俺は即座にゲングさんの体に手をかざし自身の魔力とイメージ構築に集中する。



「ちょっと!何してんのよ?!」



薄赤髪の女性冒険者が僕の行動に困惑している。しかし俺はそれを無視し、魔法構築にさらに集中していく。今はわざわざ説明をして彼女たちの同意を得ている時間はない。
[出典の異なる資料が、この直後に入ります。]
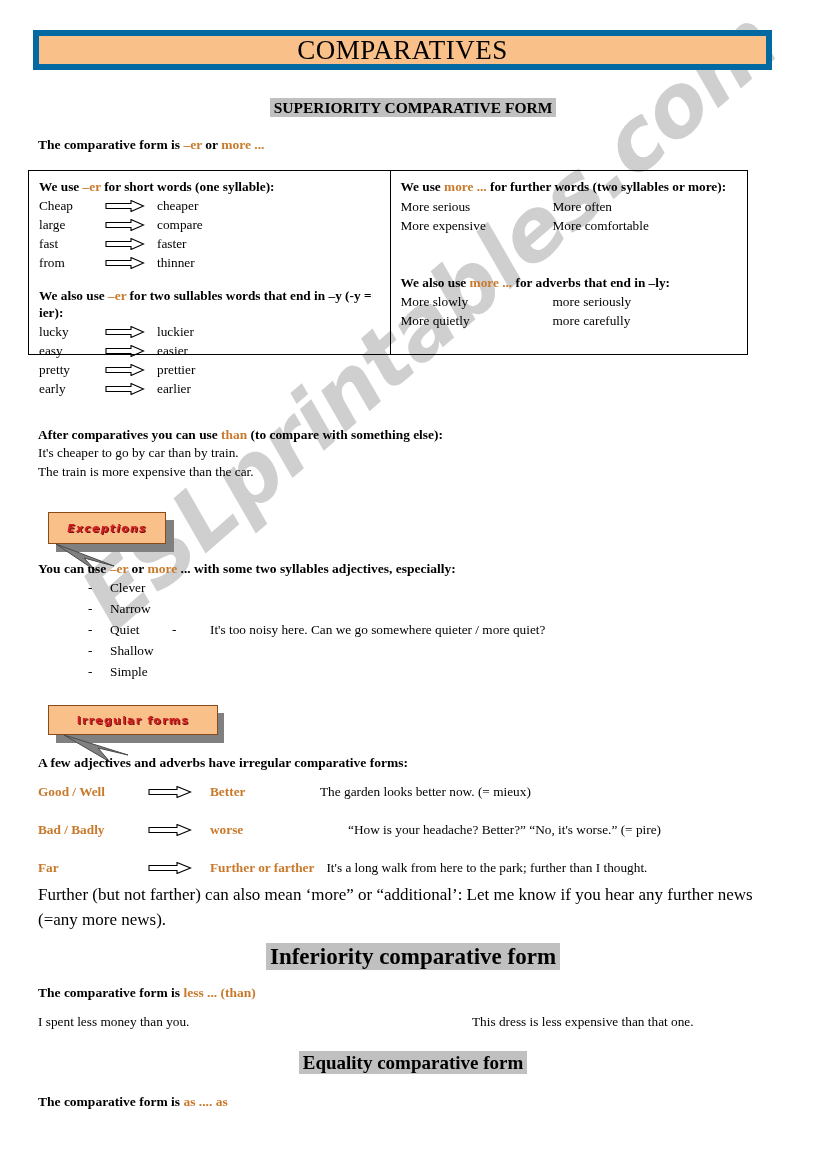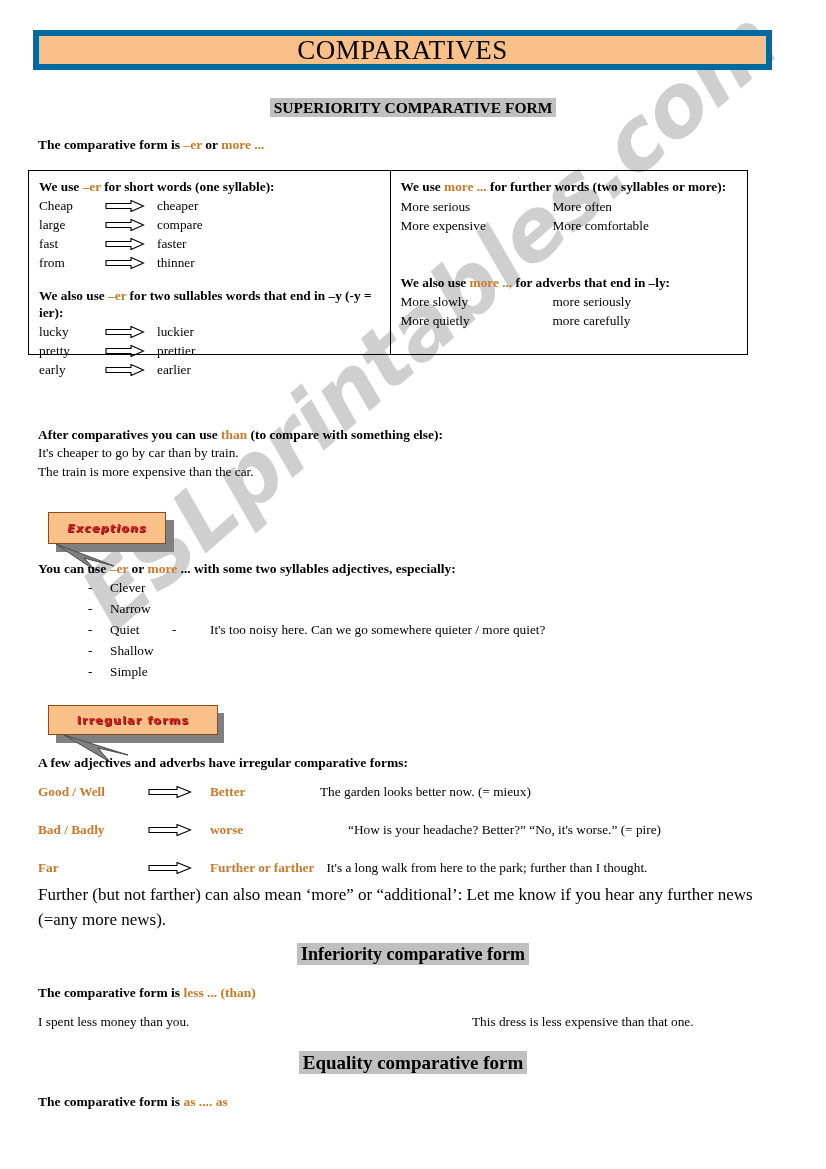--- a/index.html
+++ b/index.html
@@ -349,6 +349,15 @@
           <span class="w2">luckier</span>
         </div>
         <div class="pair-row">
+          <span class="w1">easy</span>
+          <span class="arw">
+            <svg class="arrow-svg" width="40" height="12" viewBox="0 0 40 12">
+                <path d="M1 3.5 H26 V0.5 L38.5 6 L26 11.5 V8.5 H1 Z" fill="none" stroke="#000" stroke-width="1.1"></path>
+              </svg>
+          </span>
+          <span class="w2">easier</span>
+        </div>
+        <div class="pair-row">
           <span class="w1">pretty</span>
           <span class="arw">
             <svg class="arrow-svg" width="40" height="12" viewBox="0 0 40 12">

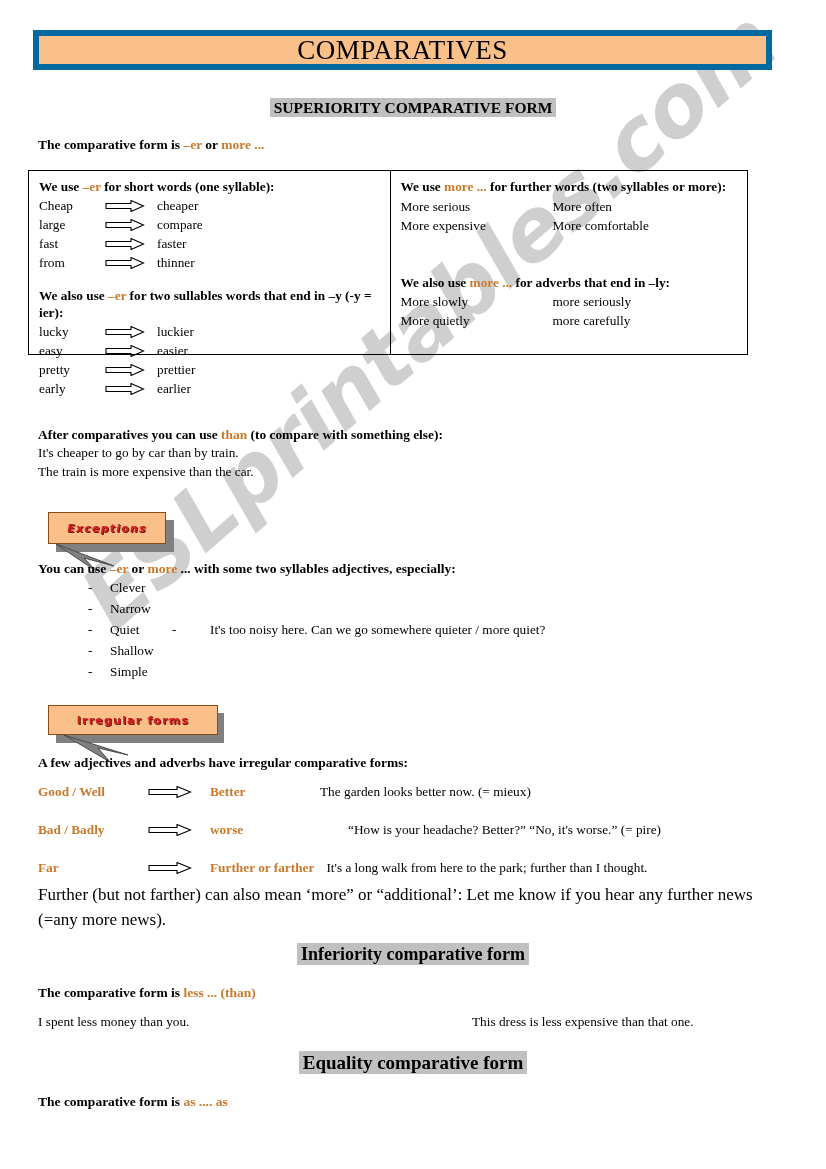--- a/index.html
+++ b/index.html
@@ -84,7 +84,7 @@
   #head-superiority { top: 99px; }
   #head-superiority span { font-size: 15.5px; }
   #head-inferiority { top: 944px; }
-  #head-inferiority span { font-size: 18px; text-align: center; }
+  #head-inferiority span { font-size: 23px; text-align: center; }
   #head-equality { top: 1052px; }
   #head-equality span { font-size: 19px; }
今回イメージするのは瀕死状態であろうと完全に治療することが出来る完全回復魔法。

具体的な工程を順番にイメージしていく。



まずは傷口周辺の汚れや菌などを浄化、殺菌するイメージ。

次に体力を回復させながら、ゲングさんの自己治癒力を最大限引き上げるイメージ。

最後に自己治癒によって腹の傷が完全に塞がっていき、傷が消え去るイメージ。



俺が知っている医学の知識やイメージを総動員し、このように明確に傷が治癒していく過程をイメージする。イメージをより強固に確立させていき、そしてそのイメージを一つの魔法として昇華させる。



「フルヒール!!!」



魔法の感覚はヒールと同様だが、軽傷であろうと重症であろうとありとあらゆる傷が一瞬にして治癒していく、そんなイメージが込められた完全版のヒール。使用魔力量も相当なものであるが、効果は絶大であった。



「えっ...嘘...」



俺の発動した魔法によってゲングさんの傷が次第に癒えていくのを女性冒険者3人は目の当たりにし、目を丸くして驚いていた。



「これって...まさか、神聖魔法...?」



上位の回復魔法のことを神聖魔法と呼ぶのであればこの『フルヒール』も神聖魔法なのだろうが、神への信仰心なんて関係ないから神聖魔法ではないと思う。まあそんなことを訂正している場合ではないけれど。



ゲングさんの傷は俺の魔法によって完全に治療された。

何とか山場を越えることが出来たようだ。



「んっ、んん...」


「げ、ゲングさん?!大丈夫ですか!?!?」



容体が安定したことによってゲングさんの意識が戻ってきた。もちろん傷は癒えても失った血が戻ってきているわけではないのでおそらく意識は朦朧としているだろう。



「ゆ、ユウト、か。...そうか、お前に助け、られたのか」


「喋らないで!ゆっくり、安静にしていてください!!」



俺がそう告げるとゲングさんは少しぎこちない笑顔を見せる。

そして何かを伝えようと気力を振り絞り、ゆっくりと口を開ける。



「ユウト...、みんなを......助けて、くれ...」


「もちろんです!全力でゲングさんも、みんなも守ります!!」



俺の返事を聞くと安心したような表情を浮かべ、ゆっくりと目を閉じた。

呼吸をちゃんとしていることを確認すると、これでもう大丈夫だとふぅっと息をつく。

ゲングさんを救えて...本当に、本当に良かった。



だが、まだ状況は危機的であることには変わりない。

あの魔物をどうにかしなければ状況が完全に変わることはないだろう。



俺はゲングさんを3人に任せてギルマスたちのもとへと戻る。



絶対にあの魔物を倒して、みんなと一緒に無事に町へ帰る。

それが今、ここで俺がやるべきことなのだと決意する。